» **GIVEN RECORDS**:
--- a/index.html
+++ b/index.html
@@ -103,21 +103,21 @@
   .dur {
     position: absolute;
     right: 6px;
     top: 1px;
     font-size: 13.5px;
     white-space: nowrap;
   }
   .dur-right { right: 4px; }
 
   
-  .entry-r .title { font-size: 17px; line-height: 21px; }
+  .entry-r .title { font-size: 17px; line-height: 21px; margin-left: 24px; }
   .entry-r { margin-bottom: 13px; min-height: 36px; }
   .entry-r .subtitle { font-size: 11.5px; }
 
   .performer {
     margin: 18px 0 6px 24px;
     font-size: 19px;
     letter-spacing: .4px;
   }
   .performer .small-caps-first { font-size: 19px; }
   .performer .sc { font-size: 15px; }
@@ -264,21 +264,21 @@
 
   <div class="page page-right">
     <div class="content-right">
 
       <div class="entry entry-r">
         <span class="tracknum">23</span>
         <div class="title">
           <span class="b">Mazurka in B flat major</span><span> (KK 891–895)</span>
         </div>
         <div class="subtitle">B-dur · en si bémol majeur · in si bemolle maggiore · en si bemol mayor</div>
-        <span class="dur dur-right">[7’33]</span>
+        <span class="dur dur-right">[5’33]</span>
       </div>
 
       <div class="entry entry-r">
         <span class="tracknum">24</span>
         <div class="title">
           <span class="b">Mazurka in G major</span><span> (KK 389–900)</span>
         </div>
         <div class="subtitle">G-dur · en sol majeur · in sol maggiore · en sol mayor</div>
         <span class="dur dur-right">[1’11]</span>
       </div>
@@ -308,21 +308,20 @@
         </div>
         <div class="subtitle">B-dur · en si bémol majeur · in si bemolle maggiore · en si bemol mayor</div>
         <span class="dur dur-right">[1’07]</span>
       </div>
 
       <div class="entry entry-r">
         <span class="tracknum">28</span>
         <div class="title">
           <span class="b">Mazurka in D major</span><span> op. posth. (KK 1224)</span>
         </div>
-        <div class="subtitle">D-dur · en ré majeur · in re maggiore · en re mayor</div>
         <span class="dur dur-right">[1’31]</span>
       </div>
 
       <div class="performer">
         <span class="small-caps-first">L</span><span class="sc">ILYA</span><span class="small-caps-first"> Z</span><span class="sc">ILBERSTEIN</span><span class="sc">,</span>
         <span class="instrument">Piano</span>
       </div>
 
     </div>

» **TASK GOAL**:
Every line of the material above should be set down again exactly.

» **ANSWER SECTION**:
--- a/index.html
+++ b/index.html
@@ -103,21 +103,21 @@
   .dur {
     position: absolute;
     right: 6px;
     top: 1px;
     font-size: 13.5px;
     white-space: nowrap;
   }
   .dur-right { right: 4px; }
 
   
-  .entry-r .title { font-size: 17px; line-height: 21px; }
+  .entry-r .title { font-size: 17px; line-height: 21px; margin-left: 24px; }
   .entry-r { margin-bottom: 13px; min-height: 36px; }
   .entry-r .subtitle { font-size: 11.5px; }
 
   .performer {
     margin: 18px 0 6px 24px;
     font-size: 19px;
     letter-spacing: .4px;
   }
   .performer .small-caps-first { font-size: 19px; }
   .performer .sc { font-size: 15px; }
@@ -264,21 +264,21 @@
 
   <div class="page page-right">
     <div class="content-right">
 
       <div class="entry entry-r">
         <span class="tracknum">23</span>
         <div class="title">
           <span class="b">Mazurka in B flat major</span><span> (KK 891–895)</span>
         </div>
         <div class="subtitle">B-dur · en si bémol majeur · in si bemolle maggiore · en si bemol mayor</div>
-        <span class="dur dur-right">[7’33]</span>
+        <span class="dur dur-right">[5’33]</span>
       </div>
 
       <div class="entry entry-r">
         <span class="tracknum">24</span>
         <div class="title">
           <span class="b">Mazurka in G major</span><span> (KK 389–900)</span>
         </div>
         <div class="subtitle">G-dur · en sol majeur · in sol maggiore · en sol mayor</div>
         <span class="dur dur-right">[1’11]</span>
       </div>
@@ -308,21 +308,20 @@
         </div>
         <div class="subtitle">B-dur · en si bémol majeur · in si bemolle maggiore · en si bemol mayor</div>
         <span class="dur dur-right">[1’07]</span>
       </div>
 
       <div class="entry entry-r">
         <span class="tracknum">28</span>
         <div class="title">
           <span class="b">Mazurka in D major</span><span> op. posth. (KK 1224)</span>
         </div>
-        <div class="subtitle">D-dur · en ré majeur · in re maggiore · en re mayor</div>
         <span class="dur dur-right">[1’31]</span>
       </div>
 
       <div class="performer">
         <span class="small-caps-first">L</span><span class="sc">ILYA</span><span class="small-caps-first"> Z</span><span class="sc">ILBERSTEIN</span><span class="sc">,</span>
         <span class="instrument">Piano</span>
       </div>
 
     </div>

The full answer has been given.